▶ **WHAT THE TASK REQUIRES**: The material below holds a span beginning at the line with "the door locks." and ending at the line with "diagnostics, and door locks permissions)". Quote that span exactly, both ends included, and only that span.

▶ **DATA UNDER STUDY**:

....

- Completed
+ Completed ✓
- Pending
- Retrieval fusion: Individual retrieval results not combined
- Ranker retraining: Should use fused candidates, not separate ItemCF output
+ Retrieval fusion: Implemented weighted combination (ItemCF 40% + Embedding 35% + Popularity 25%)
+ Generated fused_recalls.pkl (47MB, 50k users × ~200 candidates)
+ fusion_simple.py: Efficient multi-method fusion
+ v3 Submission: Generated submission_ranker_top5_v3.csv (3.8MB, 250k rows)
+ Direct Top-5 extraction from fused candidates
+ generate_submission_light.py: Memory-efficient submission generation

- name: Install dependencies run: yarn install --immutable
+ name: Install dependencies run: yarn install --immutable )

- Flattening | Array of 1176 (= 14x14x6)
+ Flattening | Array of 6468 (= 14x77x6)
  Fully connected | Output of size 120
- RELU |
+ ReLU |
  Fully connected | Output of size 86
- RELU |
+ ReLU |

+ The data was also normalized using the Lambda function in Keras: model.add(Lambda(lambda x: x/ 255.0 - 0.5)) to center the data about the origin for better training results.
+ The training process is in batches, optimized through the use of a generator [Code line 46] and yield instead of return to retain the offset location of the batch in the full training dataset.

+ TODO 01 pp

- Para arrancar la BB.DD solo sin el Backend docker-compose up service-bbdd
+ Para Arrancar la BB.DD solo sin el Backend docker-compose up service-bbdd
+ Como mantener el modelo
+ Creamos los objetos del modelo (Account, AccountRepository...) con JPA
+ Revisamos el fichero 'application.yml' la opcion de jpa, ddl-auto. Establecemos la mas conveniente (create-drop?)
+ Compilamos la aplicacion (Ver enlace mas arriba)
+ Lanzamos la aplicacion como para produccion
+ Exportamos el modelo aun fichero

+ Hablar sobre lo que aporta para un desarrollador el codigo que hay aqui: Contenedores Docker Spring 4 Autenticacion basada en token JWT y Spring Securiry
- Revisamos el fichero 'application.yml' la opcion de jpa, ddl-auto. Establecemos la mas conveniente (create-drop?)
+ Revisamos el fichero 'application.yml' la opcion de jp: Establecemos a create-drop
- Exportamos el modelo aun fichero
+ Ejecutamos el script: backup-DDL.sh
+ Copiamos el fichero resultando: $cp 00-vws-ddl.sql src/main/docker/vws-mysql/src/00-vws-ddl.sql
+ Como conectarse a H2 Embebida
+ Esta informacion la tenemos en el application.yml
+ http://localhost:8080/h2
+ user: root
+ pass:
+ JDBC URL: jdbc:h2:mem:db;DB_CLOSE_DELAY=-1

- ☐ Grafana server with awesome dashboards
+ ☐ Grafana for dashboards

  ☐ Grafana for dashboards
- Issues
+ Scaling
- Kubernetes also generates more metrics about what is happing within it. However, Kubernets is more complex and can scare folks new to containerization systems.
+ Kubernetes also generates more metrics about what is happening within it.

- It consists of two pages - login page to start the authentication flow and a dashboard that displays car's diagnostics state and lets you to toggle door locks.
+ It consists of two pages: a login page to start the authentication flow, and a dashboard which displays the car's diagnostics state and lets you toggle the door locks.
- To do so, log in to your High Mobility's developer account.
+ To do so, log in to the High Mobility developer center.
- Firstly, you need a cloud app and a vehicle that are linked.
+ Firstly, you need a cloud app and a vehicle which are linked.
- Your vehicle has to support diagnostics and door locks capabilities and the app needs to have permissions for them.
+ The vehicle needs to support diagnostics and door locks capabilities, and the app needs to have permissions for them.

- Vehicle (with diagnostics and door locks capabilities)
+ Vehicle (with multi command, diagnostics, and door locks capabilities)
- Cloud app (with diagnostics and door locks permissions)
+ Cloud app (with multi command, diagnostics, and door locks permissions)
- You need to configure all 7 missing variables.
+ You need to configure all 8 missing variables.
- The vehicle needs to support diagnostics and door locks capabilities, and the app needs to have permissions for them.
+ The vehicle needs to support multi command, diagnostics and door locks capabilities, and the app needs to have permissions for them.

....

▶ **RESPONSE FOR THIS EXERCISE**:
+ It consists of two pages: a login page to start the authentication flow, and a dashboard which displays the car's diagnostics state and lets you toggle the door locks.
- To do so, log in to your High Mobility's developer account.
+ To do so, log in to the High Mobility developer center.
- Firstly, you need a cloud app and a vehicle that are linked.
+ Firstly, you need a cloud app and a vehicle which are linked.
- Your vehicle has to support diagnostics and door locks capabilities and the app needs to have permissions for them.
+ The vehicle needs to support diagnostics and door locks capabilities, and the app needs to have permissions for them.

- Vehicle (with diagnostics and door locks capabilities)
+ Vehicle (with multi command, diagnostics, and door locks capabilities)
- Cloud app (with diagnostics and door locks permissions)
+ Cloud app (with multi command, diagnostics, and door locks permissions)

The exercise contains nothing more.